DUBAI// Low-income Pakistani expatriates who regularly send remittance back home are likely to be the losers if foreign exchanges impose transfer fees in a dispute with the Pakistani government.
And the winners are likely to be illegal money-transfer networks.
Under the Pakistan Remittance Initiative (PRI), people who transfer more than US$100 are not charged by member exchanges, which in return receive a rebate from Pakistan.
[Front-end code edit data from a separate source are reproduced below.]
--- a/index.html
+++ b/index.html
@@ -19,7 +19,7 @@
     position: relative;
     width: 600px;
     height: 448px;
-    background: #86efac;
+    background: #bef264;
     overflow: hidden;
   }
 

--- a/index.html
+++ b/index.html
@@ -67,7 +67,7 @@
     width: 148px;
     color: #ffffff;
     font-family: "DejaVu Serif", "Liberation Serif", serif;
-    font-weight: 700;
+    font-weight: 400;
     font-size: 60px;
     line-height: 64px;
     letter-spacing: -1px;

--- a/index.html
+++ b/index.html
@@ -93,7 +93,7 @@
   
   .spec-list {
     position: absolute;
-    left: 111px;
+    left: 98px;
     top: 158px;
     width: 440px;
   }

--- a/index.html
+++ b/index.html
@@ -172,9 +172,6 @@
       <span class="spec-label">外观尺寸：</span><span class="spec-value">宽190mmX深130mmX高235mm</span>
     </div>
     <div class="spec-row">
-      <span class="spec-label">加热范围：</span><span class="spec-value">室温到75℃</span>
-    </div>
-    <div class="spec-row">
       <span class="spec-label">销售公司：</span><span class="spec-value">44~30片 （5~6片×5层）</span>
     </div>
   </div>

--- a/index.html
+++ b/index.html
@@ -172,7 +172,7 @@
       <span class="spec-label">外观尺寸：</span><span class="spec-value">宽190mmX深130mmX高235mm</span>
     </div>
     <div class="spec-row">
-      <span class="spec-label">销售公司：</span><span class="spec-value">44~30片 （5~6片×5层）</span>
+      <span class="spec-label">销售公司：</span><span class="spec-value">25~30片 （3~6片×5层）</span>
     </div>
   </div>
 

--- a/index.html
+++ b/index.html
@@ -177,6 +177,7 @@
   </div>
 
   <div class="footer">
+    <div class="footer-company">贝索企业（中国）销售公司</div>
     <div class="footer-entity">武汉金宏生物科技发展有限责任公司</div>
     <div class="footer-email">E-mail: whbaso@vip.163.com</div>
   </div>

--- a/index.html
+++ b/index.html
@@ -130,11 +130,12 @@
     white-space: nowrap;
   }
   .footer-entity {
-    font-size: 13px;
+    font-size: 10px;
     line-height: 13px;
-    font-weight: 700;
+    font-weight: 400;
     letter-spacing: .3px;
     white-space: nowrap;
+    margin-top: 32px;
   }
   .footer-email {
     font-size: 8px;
However, rebates running up to "millions of dirhams" have remained unpaid since August of 2011 and this has led to warnings from exchanges that charges will have to be imposed.
Customers have been told they are likely to be charged Dh15 per transfer from September.
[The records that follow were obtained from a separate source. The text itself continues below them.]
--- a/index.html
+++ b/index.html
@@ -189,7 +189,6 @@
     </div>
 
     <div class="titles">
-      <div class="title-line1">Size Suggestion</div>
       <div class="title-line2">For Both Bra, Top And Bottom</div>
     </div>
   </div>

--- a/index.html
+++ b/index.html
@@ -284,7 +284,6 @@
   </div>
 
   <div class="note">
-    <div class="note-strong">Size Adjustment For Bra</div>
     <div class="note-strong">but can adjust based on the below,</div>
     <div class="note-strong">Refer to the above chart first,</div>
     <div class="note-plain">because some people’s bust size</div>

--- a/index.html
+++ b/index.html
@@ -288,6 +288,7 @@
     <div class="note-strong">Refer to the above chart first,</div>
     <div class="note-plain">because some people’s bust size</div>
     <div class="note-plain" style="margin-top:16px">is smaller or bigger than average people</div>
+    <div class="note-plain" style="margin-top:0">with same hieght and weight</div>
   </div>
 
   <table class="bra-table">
"Most Pakistanis send money through remittance on a regular basis and these charges are likely to hurt lower-income people the hardest," said Mobisher Rabbani, a Pakistani who regularly remits money home to pay for the construction of a new house in the country.
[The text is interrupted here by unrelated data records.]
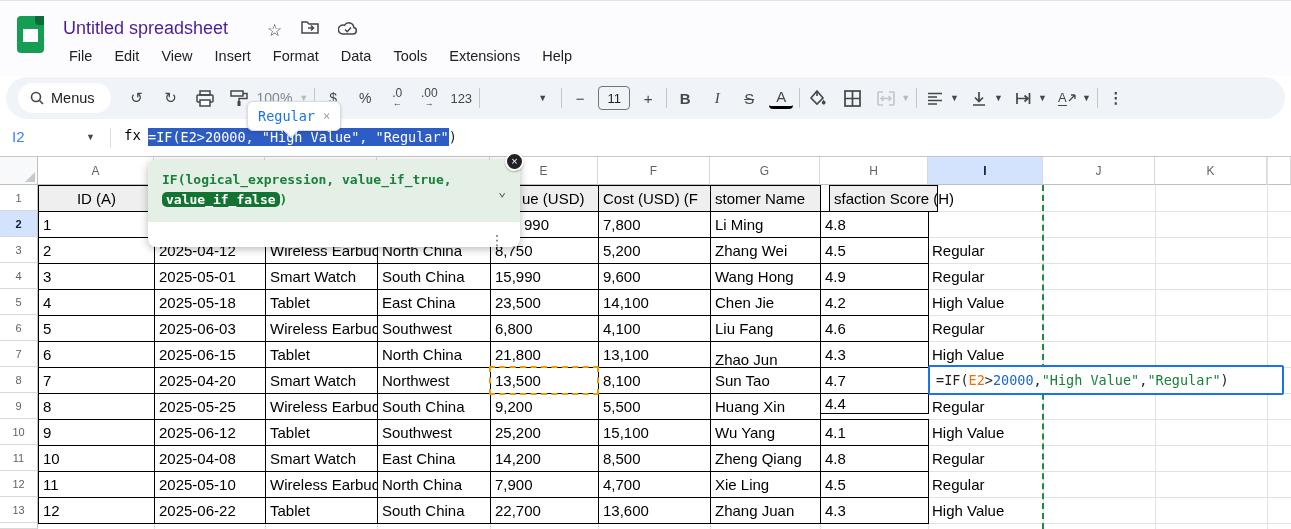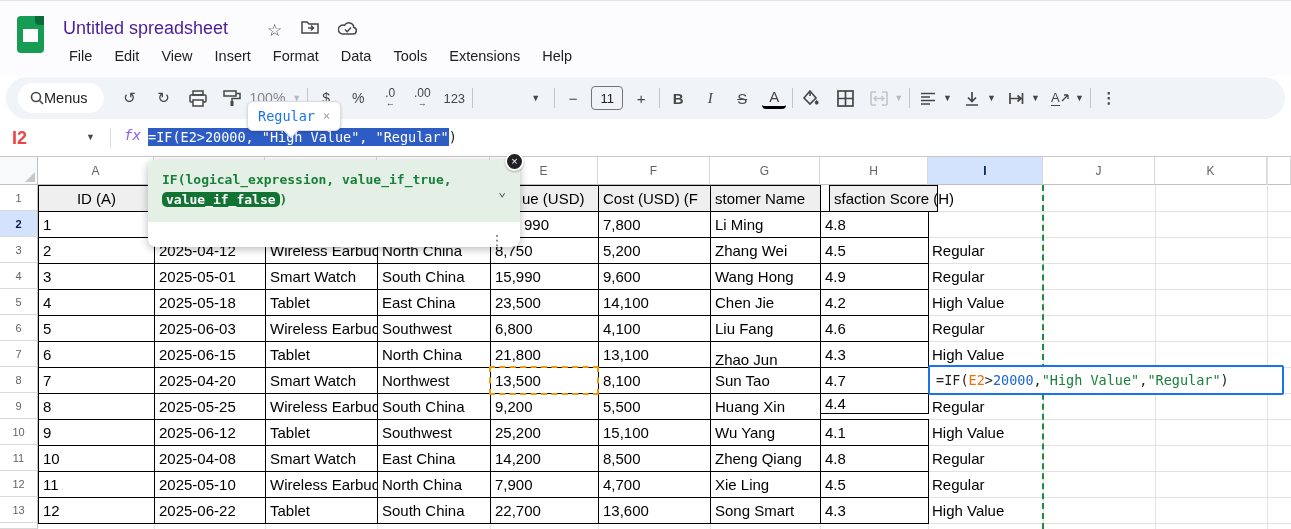--- a/index.html
+++ b/index.html
@@ -29,7 +29,7 @@
         min-width:24px; height:26px; border-radius:4px; }
   .tb svg { display:block; }
   .tdiv { width:1px; height:20px; background:#c4c7c5; margin:0 6px; }
-  #menus-pill { display:flex; align-items:center; gap:0; background:#fff; border-radius:16px;
+  #menus-pill { display:flex; align-items:center; gap:7px; background:#fff; border-radius:16px;
                 height:30px; padding:0 16px 0 12px; margin-left:12px; color:#202124; font-size:14.5px;
                 box-shadow:0 0 0 0 rgba(0,0,0,0); }
   .caret { font-size:9px; color:#444746; margin-left:3px; }

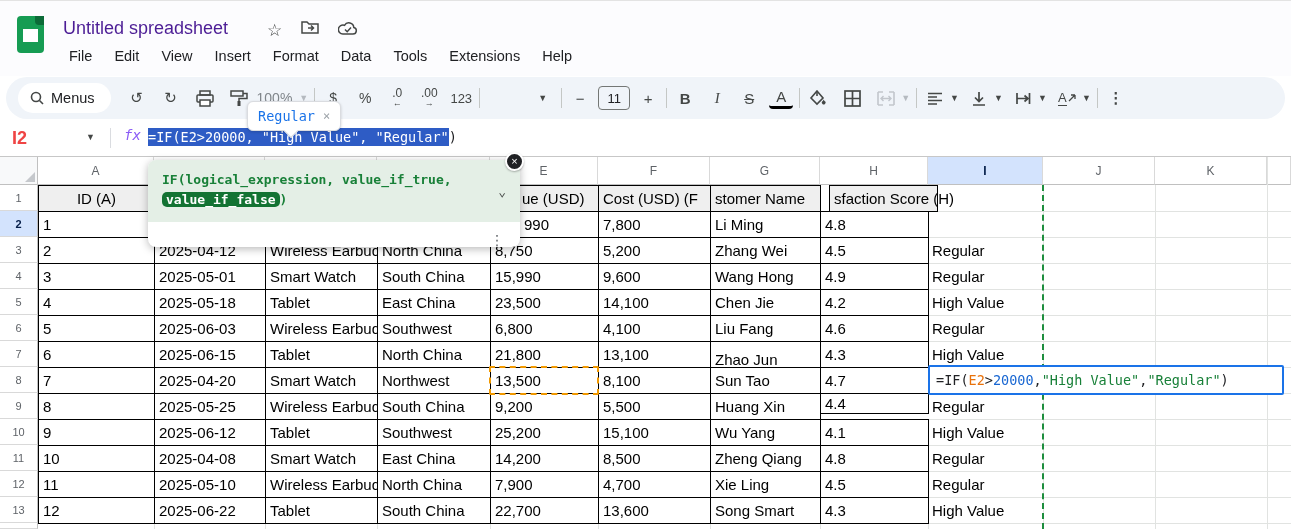--- a/index.html
+++ b/index.html
@@ -45,7 +45,7 @@
   
   #formulabar { position:absolute; left:0; top:119px; width:1291px; height:38px; background:#fff;
                 border-bottom:1px solid #c7c7c7; }
-  #namebox { position:absolute; left:12px; top:9px; font-size:18px; color:#ef4444;font-weight:bold; }
+  #namebox { position:absolute; left:12px; top:9px; font-size:15px; color:#3b82f6; }
   #name-caret { position:absolute; left:86px; top:13px; font-size:9px; color:#444746; }
   #fb-div { position:absolute; left:110px; top:9px; width:1px; height:20px; background:#dadce0; }
   #fx { position:absolute; left:124px; top:8px; font-size:14px; font-style:italic; color:#8b5cf6; }

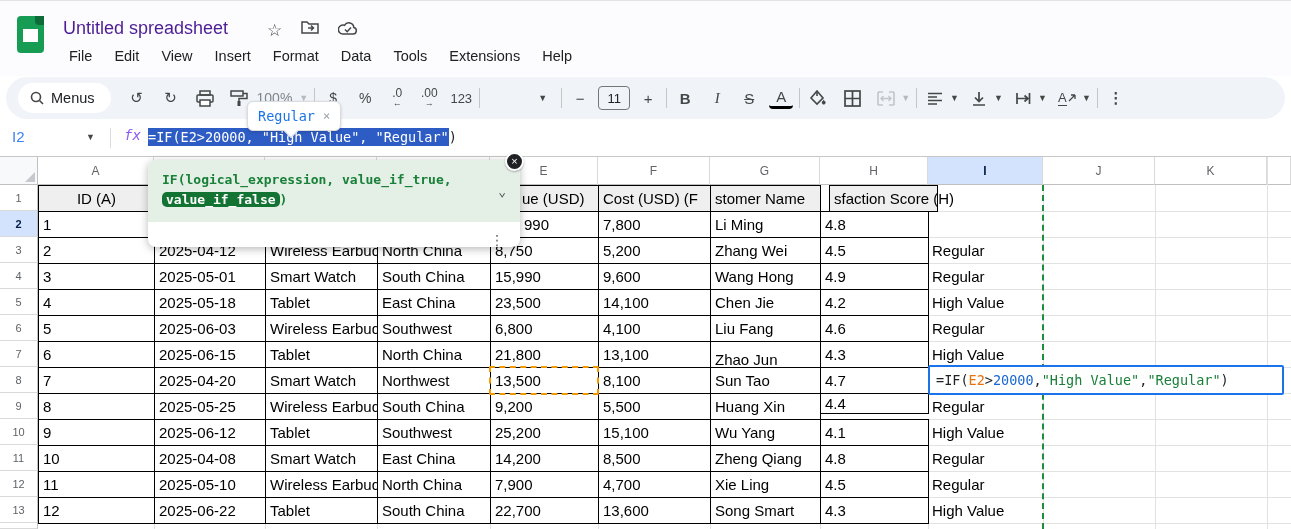--- a/index.html
+++ b/index.html
@@ -48,7 +48,7 @@
   #namebox { position:absolute; left:12px; top:9px; font-size:15px; color:#3b82f6; }
   #name-caret { position:absolute; left:86px; top:13px; font-size:9px; color:#444746; }
   #fb-div { position:absolute; left:110px; top:9px; width:1px; height:20px; background:#dadce0; }
-  #fx { position:absolute; left:124px; top:8px; font-size:14px; font-style:italic; color:#8b5cf6; }
+  #fx { position:absolute; left:124px; top:8px; font-size:14px; color:#000000; }
   #fb-formula { position:absolute; left:148px; top:7px; font-size:13.5px; line-height:22px; }
   #fb-sel { background:#2e5cc5; color:#fff; padding:1px 0; }
   #fb-tail { color:#202124; }

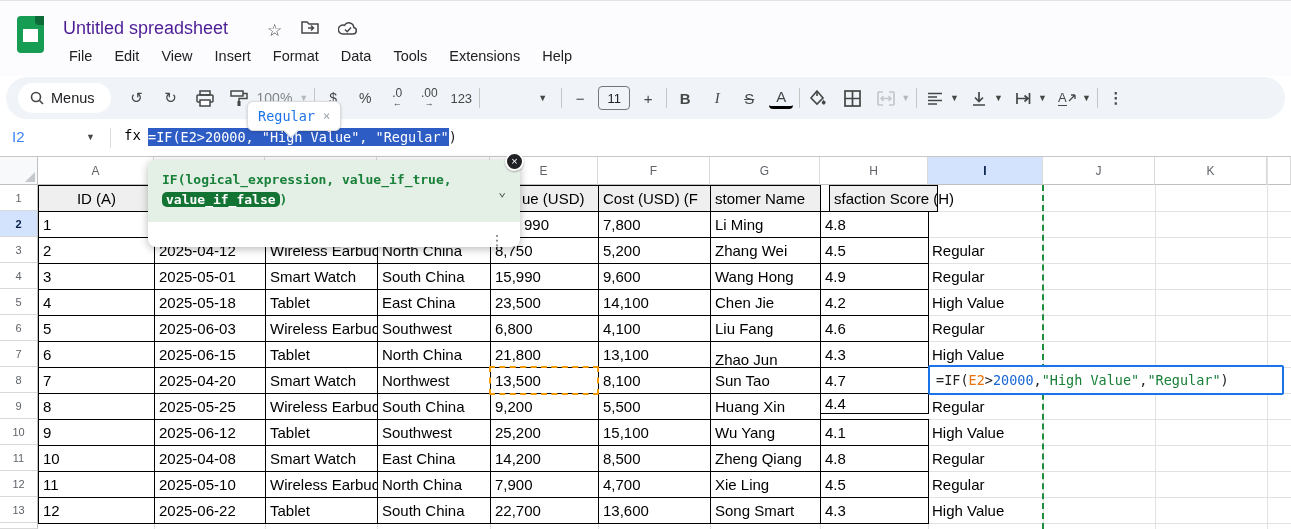--- a/index.html
+++ b/index.html
@@ -441,7 +441,7 @@
     <div class="cell tbl" style="left: 377px; top: 340px; width: 114px; height: 27px;">South China</div>
     <div class="cell tbl" style="left: 490px; top: 340px; width: 109px; height: 27px;">22,700</div>
     <div class="cell tbl" style="left: 598px; top: 340px; width: 113px; height: 27px;">13,600</div>
-    <div class="cell tbl" style="left: 710px; top: 340px; width: 111px; height: 27px;">Song Smart</div>
+    <div class="cell tbl" style="left: 710px; top: 340px; width: 111px; height: 27px;">Zhang Juan</div>
     <div class="cell tbl" style="left: 820px; top: 340px; width: 109px; height: 27px;">4.3</div>
     <div class="cell plain" style="left: 928px; top: 340px; width: 115px; height: 26px;">High Value</div>
   </div>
He said the new charge would make little difference to him, but "the bigger impact will be on people sending smaller amounts on a monthly basis".
"For them, and that is the majority of people, a Dh15 charge would be significant."
The impending charge has been met with dismay.
"The system was working so well over the last few years," Jamal Malik, who lives in Deira and sends around US$500 every few months. "I can see a lot of people going back to the unofficial systems they used before."
Imran Masood, who sends around US$150 a month to his family in Lahore, said the impact would be serious.
"For me, every little bit I send is important," he said. "Some people say it's only Dh15, but over a year it adds up and is money that could have benefited my family."
For Naveed Iqbal, there was frustration at Pakistan's government.
"The government of Pakistan needs to sort this problem out as soon as possible.
"I think it will really discourage many people from sending back remittances through legal means."
The PRI was introduced by the government of Pakistan in the mid-1980s to encourage remittances through legitimate channels and cut down on unofficial transfers.
Remittances by Pakistani expatriates in the UAE are expected to hit US$4 billion this year.
"This will have a massive impact on the amount Pakistani expatriates are willing to send back in remittances," said Syed Faraz Ahmed, an executive director at Multinet Trust Exchange in Dubai. "This system has worked well in the past and substantially squashed the practice of sending money back through illegal channels like hundi and hawala but people might be tempted back to that."
Mohammed Ali Al Ansari, managing director of Al Ansari Exchange, likewise said the Pakistani government "will probably miss out on foreign cash flow as more and more people will start to use unofficial remittance services. "In the long run that will impact more on Pakistan itself."
Remittances from UAE through official channels were estimated to be around US$3 billion in 2011, said Leena Wilson, administrative manager at the Foreign Exchange and Remittance Group (Ferg).
The group is made up of foreign exchange companies of all sizes based in the UAE.
Ferg took up the matter on behalf of its members with the State Bank of Pakistan and via the Pakistan Embassy in Abu Dhabi, said Ms Wilson.
"Some small amounts were received in small batches, but there is still a large backlog since last August worth millions of dirhams," said Ms Wilson.
Sobia Rahman, vice president for the Gulf, Pakistan and Afghanistan for Western Union, said its customers would be unaffected as it was not part of PRI.
Jamil Ahmed Khan, Pakistan's Ambassador to the UAE, said: "The dues of the last several years have been cleared as of August last year and we are hopeful that the outstanding amounts will be cleared in due course."